Washington prévoit de réduire sa présence militaire en Allemagne d’environ 15 % des 36 000 soldats stationnés, un retrait que le Pentagone estime pouvoir achever dans “les six à douze prochains mois”, selon son porte-parole Sean Parnell.

“Que des troupes des États-Unis se retirent d’Europe et aussi d’Allemagne était attendu”, a réagi le ministre allemand de la Défense, Boris Pistorius, dans un commentaire transmis à l’AFP par son ministère. “Nous, Européens, devons prendre plus de responsabilités pour notre sécurité”, a-t-il ajouté.

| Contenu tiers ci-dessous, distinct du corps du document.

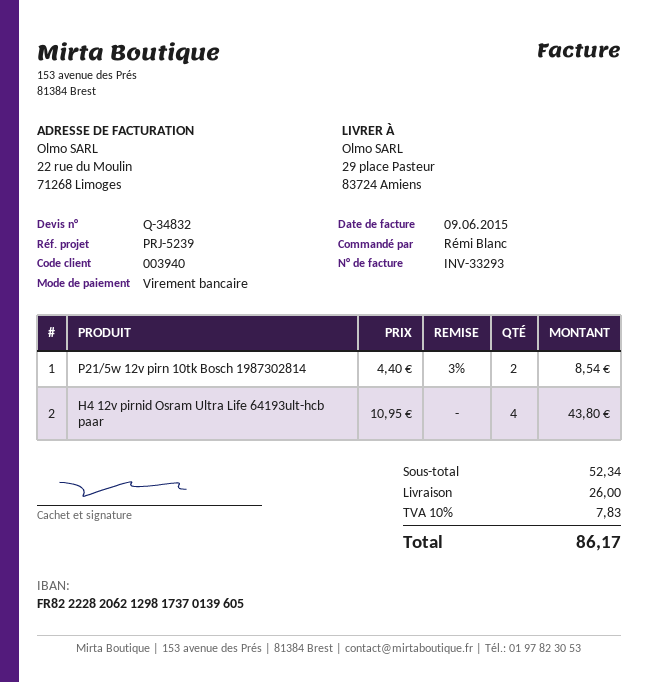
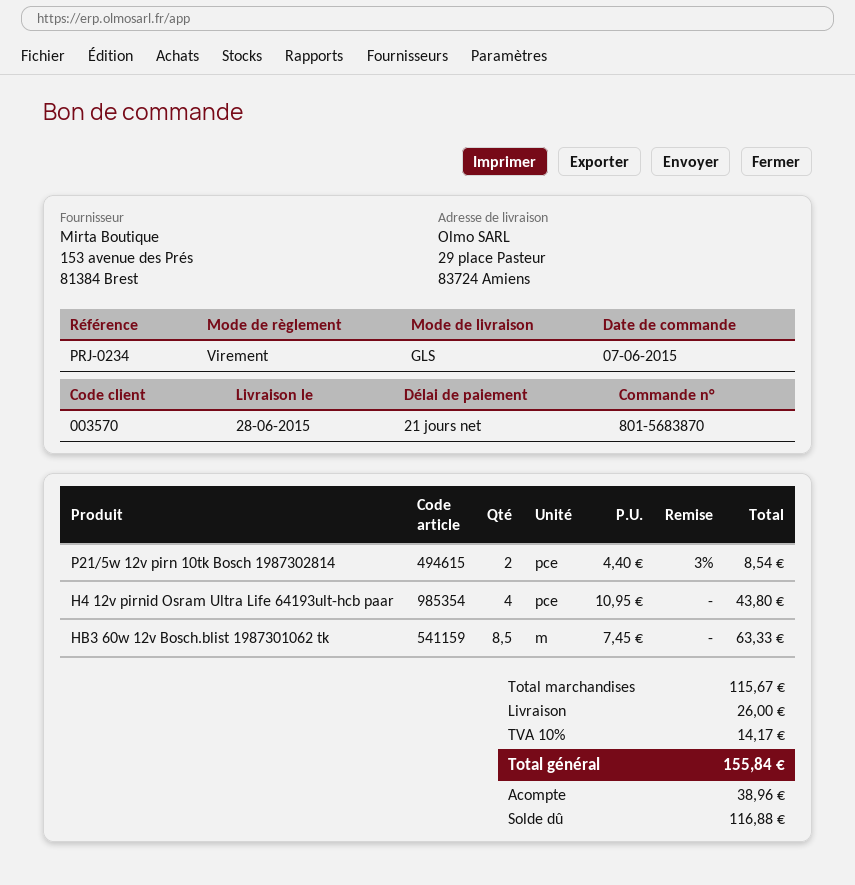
customer number: 003940 -> 003570
reference: PRJ-5239 -> PRJ-0234
HB3 60w 12v Bosch.blist 1987301062 tk: none -> 8.5 x 7.45 = 63.33
subtotal: 52.34 -> 115.67
tax: 10% = 7.83 -> 10% = 14.17
total: 86.17 -> 155.84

Donald Trump en est venu à cette annonce visant l’Allemagne, pays allié membre de l’Otan, après que le chancelier Friedrich Merz a estimé lundi que “les Américains (n’avaient) visiblement aucune stratégie” en Iran et que Téhéran “humiliait” la première puissance mondiale.

“Il pense que c’est OK que l’Iran se dote de l’arme nucléaire. Il ne sait pas de quoi il parle !”, avait rétorqué Donald Trump mardi. Sans répondre directement, Friedrich Merz avait appelé jeudi à “un partenariat transatlantique fiable”.

Alors que les efforts pour arriver à un règlement négocié du conflit sont au point mort, le président américain s’en prend à ses alliés traditionnels européens, à qui il reproche un manque de soutien dans son offensive lancée fin février contre la République islamique.